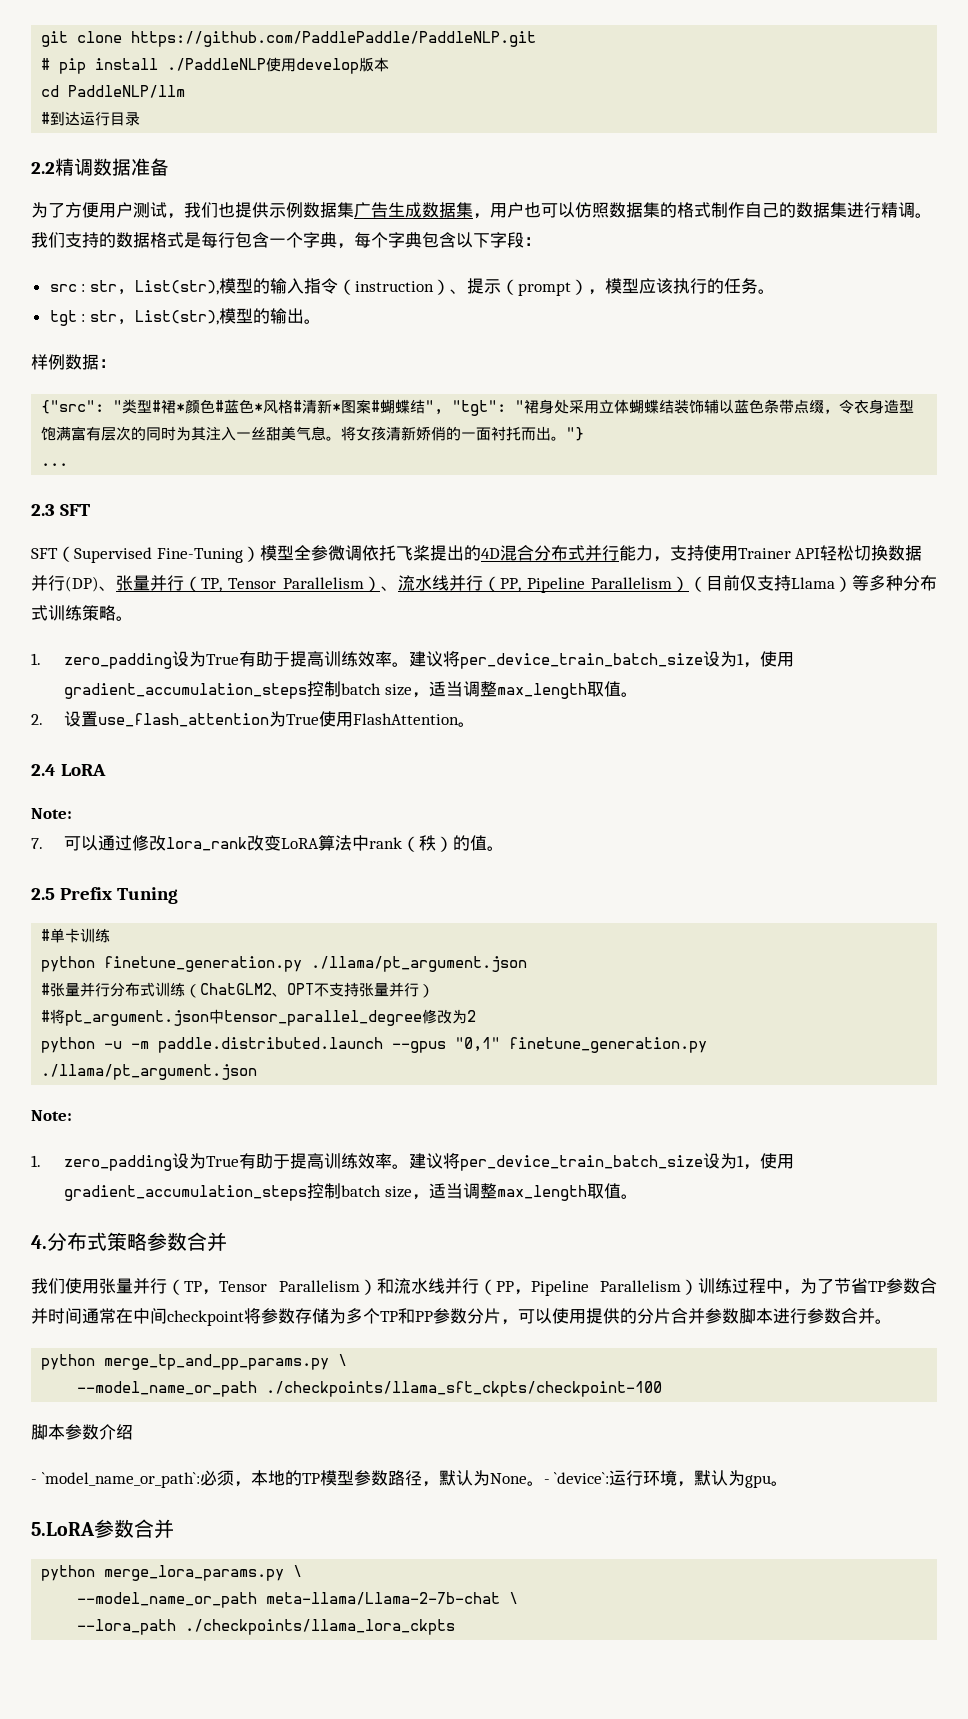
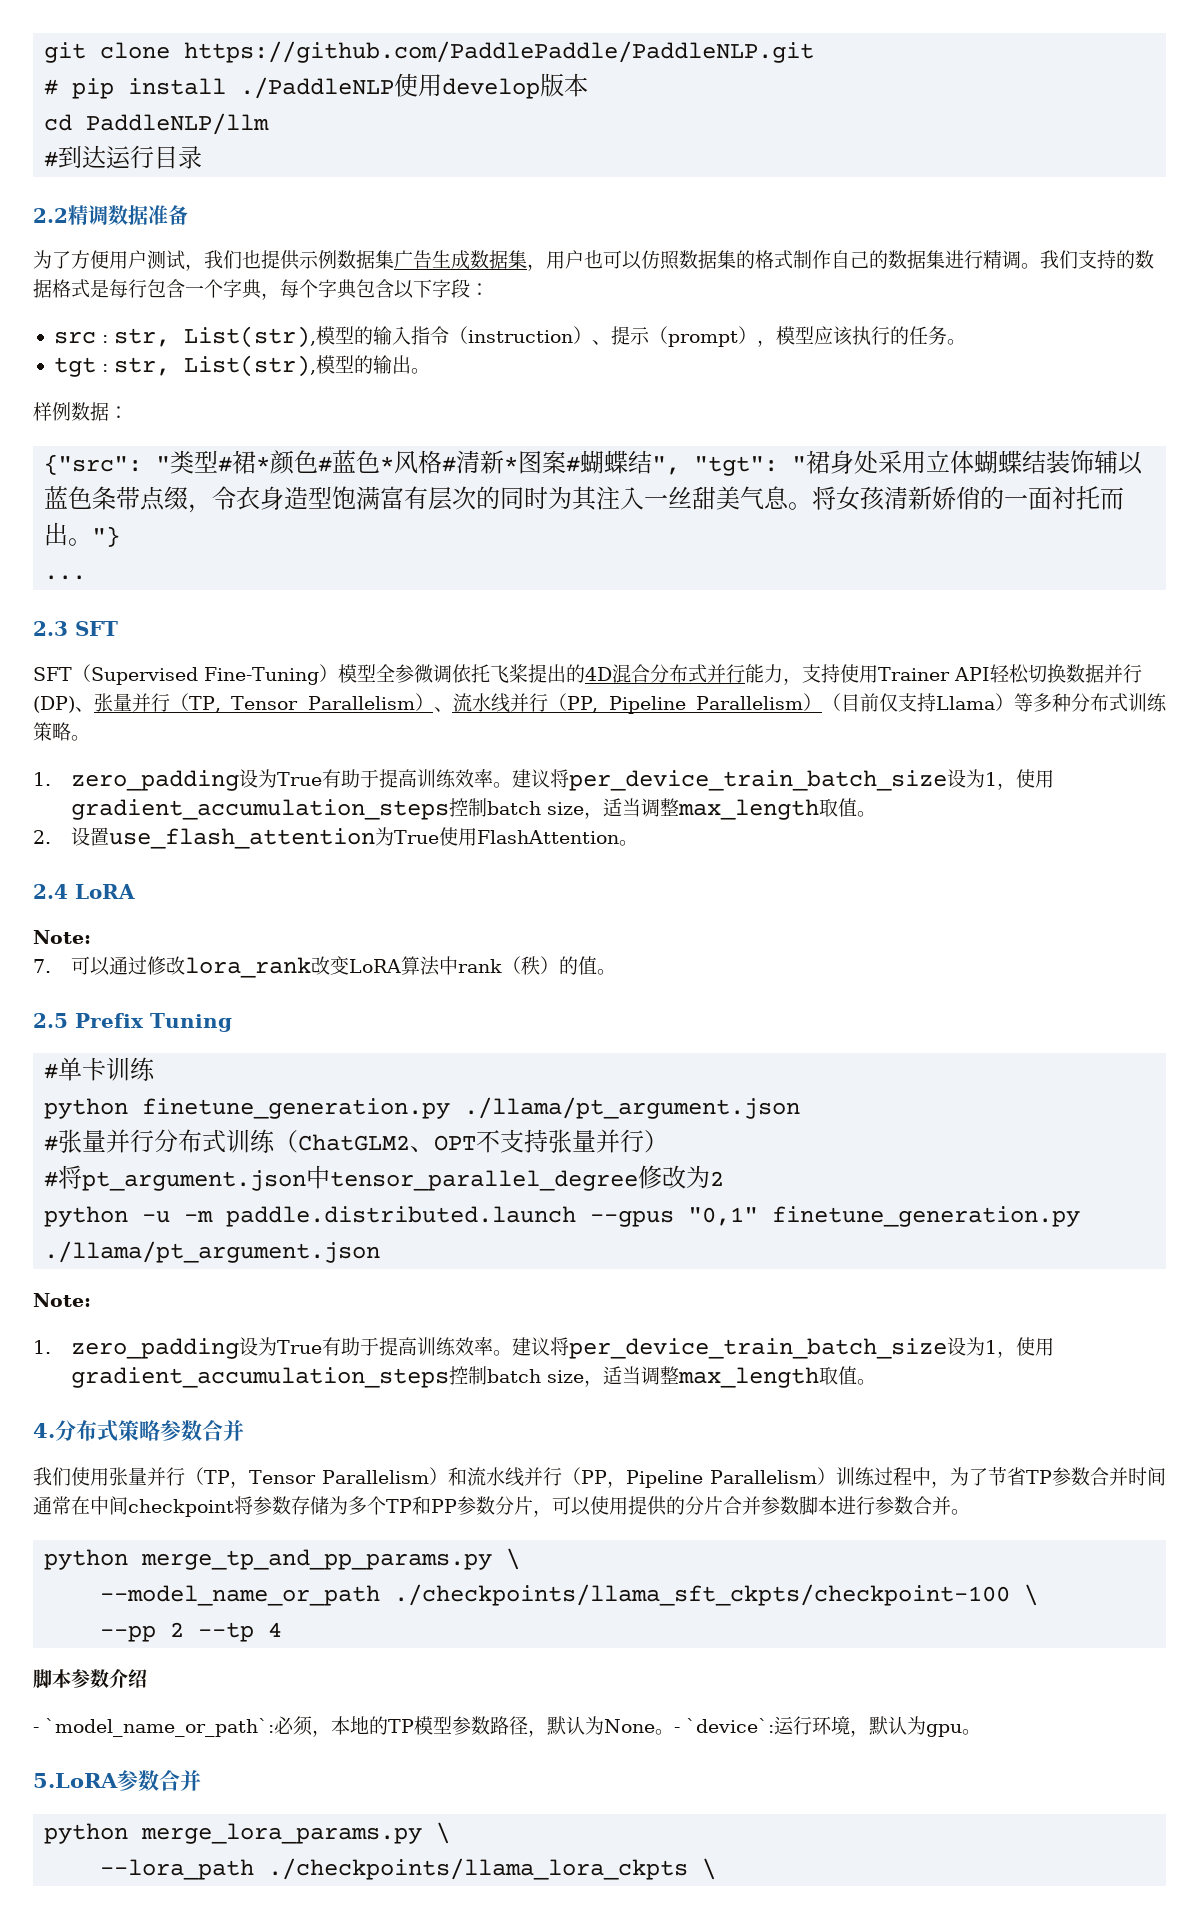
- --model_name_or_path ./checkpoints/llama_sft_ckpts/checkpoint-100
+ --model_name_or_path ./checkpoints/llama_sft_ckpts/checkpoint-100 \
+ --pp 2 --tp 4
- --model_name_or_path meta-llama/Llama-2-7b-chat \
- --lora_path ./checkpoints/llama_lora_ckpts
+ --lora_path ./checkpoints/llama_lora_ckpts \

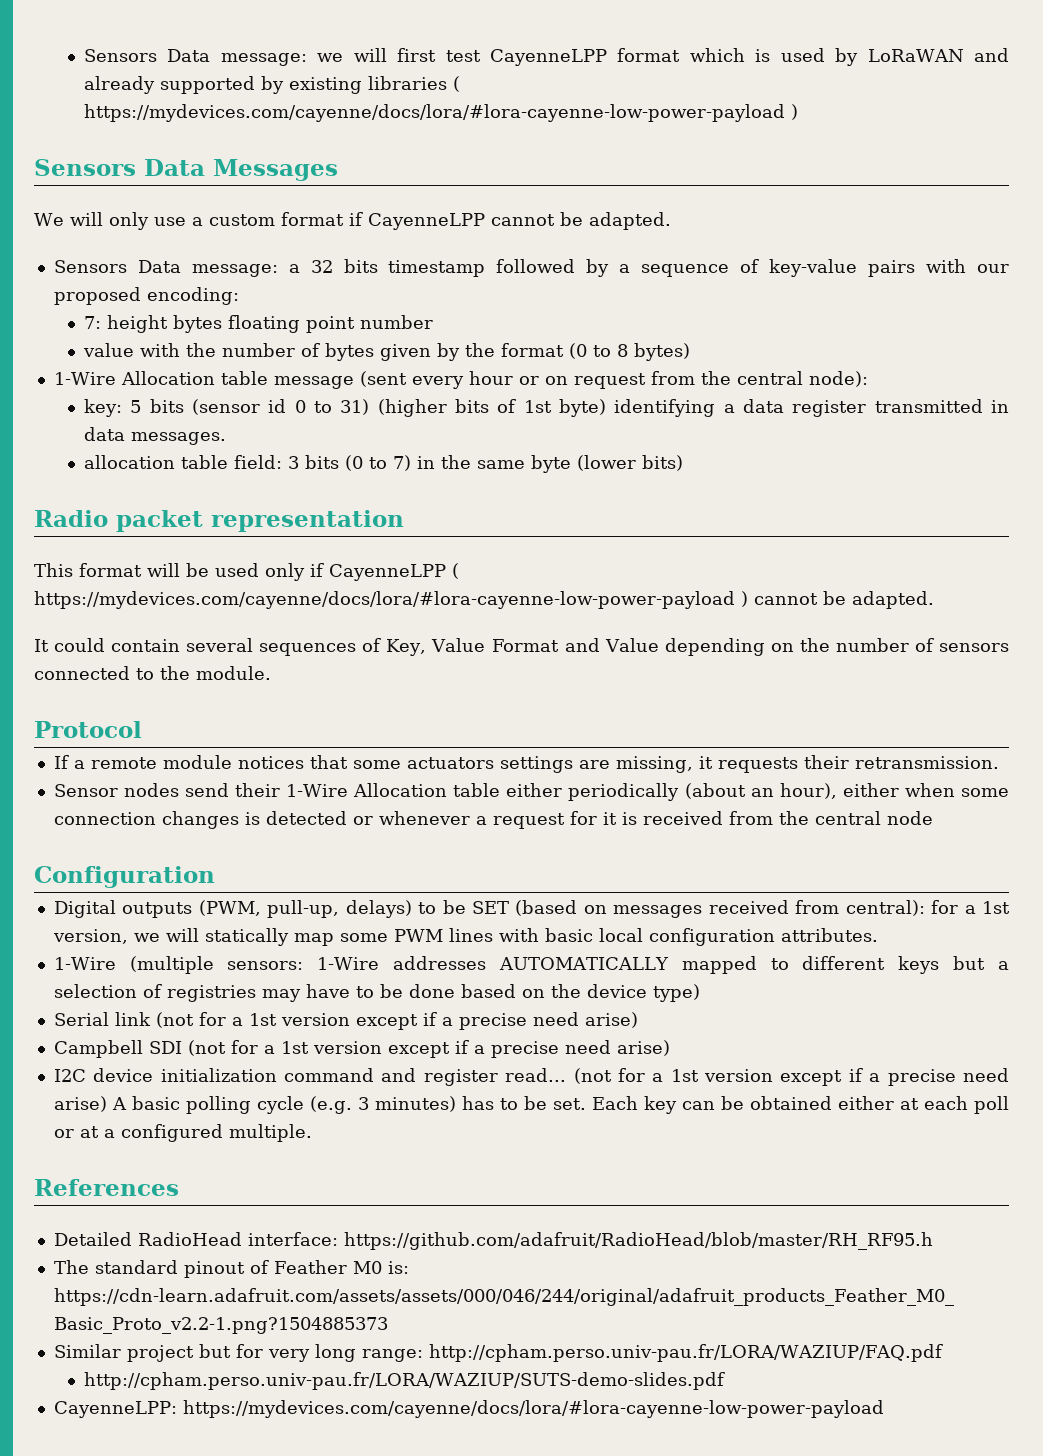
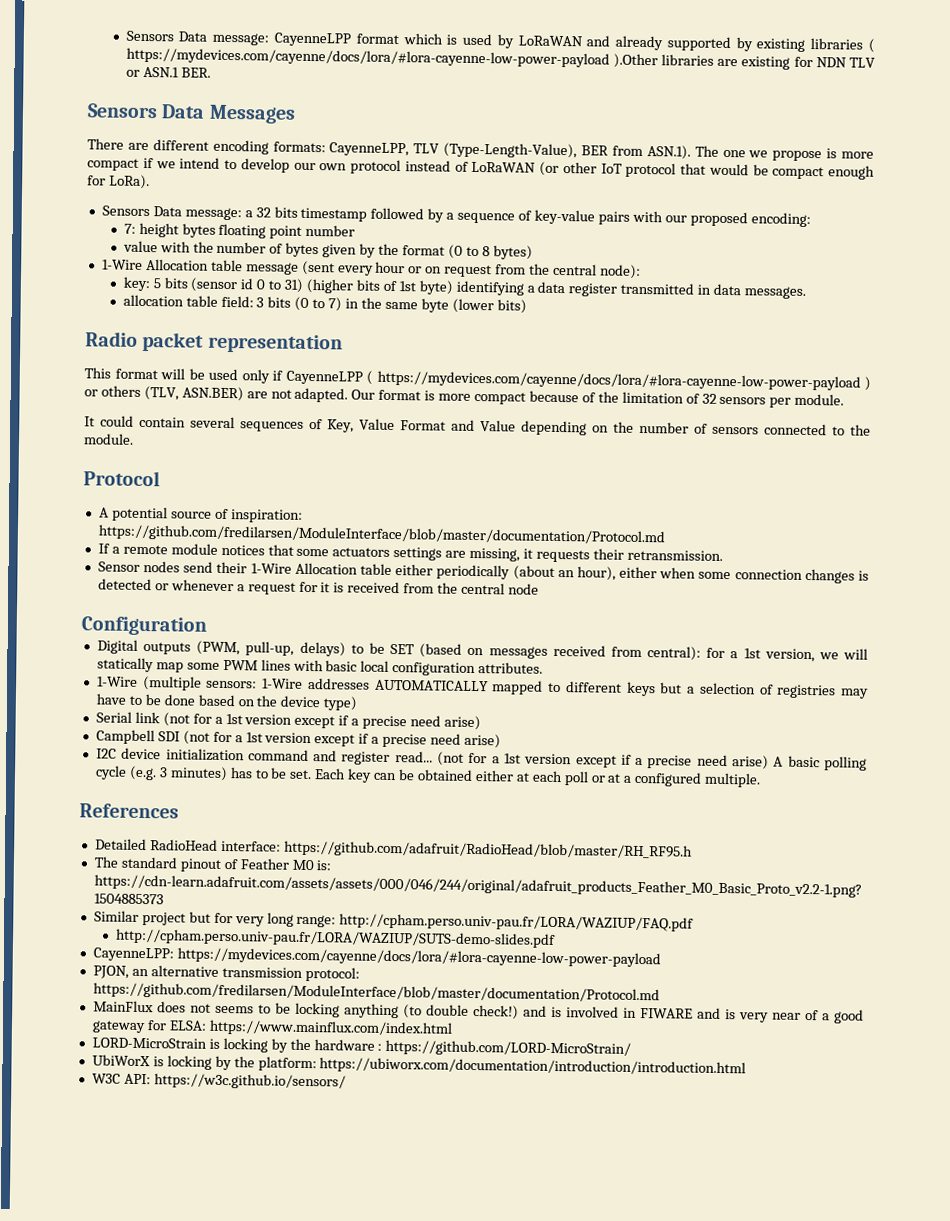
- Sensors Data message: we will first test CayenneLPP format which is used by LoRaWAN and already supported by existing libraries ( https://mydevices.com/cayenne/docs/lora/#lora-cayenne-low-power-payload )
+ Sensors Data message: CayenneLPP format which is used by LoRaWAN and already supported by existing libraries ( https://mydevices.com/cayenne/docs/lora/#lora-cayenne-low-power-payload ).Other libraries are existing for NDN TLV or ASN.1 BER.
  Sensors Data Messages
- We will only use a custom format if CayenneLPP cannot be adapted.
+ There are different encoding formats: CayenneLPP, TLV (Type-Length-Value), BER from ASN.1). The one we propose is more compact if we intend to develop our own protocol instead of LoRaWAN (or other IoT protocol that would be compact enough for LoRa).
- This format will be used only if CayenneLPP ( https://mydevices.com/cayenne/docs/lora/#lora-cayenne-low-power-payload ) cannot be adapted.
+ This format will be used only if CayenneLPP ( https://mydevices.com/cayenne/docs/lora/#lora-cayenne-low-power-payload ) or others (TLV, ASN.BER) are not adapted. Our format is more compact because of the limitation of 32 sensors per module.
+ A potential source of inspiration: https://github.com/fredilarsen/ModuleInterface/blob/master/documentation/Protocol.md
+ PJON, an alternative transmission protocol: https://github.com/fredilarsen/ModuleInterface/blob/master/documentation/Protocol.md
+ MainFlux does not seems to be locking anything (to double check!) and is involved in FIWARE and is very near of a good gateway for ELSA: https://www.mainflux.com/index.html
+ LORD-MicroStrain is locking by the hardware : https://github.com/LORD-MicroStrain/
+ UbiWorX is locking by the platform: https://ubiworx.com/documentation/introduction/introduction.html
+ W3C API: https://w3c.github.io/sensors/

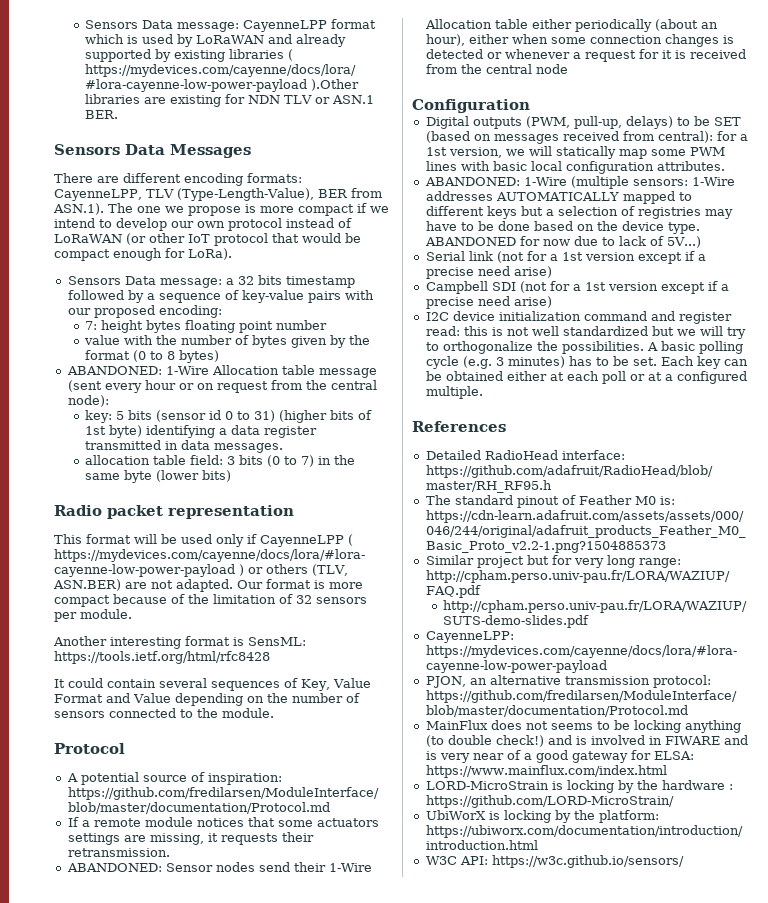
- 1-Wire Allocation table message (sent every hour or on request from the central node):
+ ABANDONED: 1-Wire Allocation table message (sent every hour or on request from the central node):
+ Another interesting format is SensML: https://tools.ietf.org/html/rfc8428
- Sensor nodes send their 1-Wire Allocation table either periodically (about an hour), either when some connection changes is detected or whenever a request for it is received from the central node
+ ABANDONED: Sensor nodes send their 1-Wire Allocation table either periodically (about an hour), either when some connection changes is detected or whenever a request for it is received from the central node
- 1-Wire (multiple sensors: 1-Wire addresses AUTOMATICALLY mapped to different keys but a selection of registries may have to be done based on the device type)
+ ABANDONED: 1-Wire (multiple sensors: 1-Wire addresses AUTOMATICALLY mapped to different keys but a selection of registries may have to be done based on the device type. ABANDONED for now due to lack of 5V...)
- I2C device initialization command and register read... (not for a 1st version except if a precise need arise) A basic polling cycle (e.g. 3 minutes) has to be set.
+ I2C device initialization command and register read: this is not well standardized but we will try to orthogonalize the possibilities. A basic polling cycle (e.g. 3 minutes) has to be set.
+++
◆ **Activity**
Please return only the lines above, starting at the line that has "sensors per module." and ending at the line that has "PJON, an alternative", keeping both and leaving each one unchanged.

◆ **Result**
+ This format will be used only if CayenneLPP ( https://mydevices.com/cayenne/docs/lora/#lora-cayenne-low-power-payload ) or others (TLV, ASN.BER) are not adapted. Our format is more compact because of the limitation of 32 sensors per module.
+ A potential source of inspiration: https://github.com/fredilarsen/ModuleInterface/blob/master/documentation/Protocol.md
+ PJON, an alternative transmission protocol: https://github.com/fredilarsen/ModuleInterface/blob/master/documentation/Protocol.md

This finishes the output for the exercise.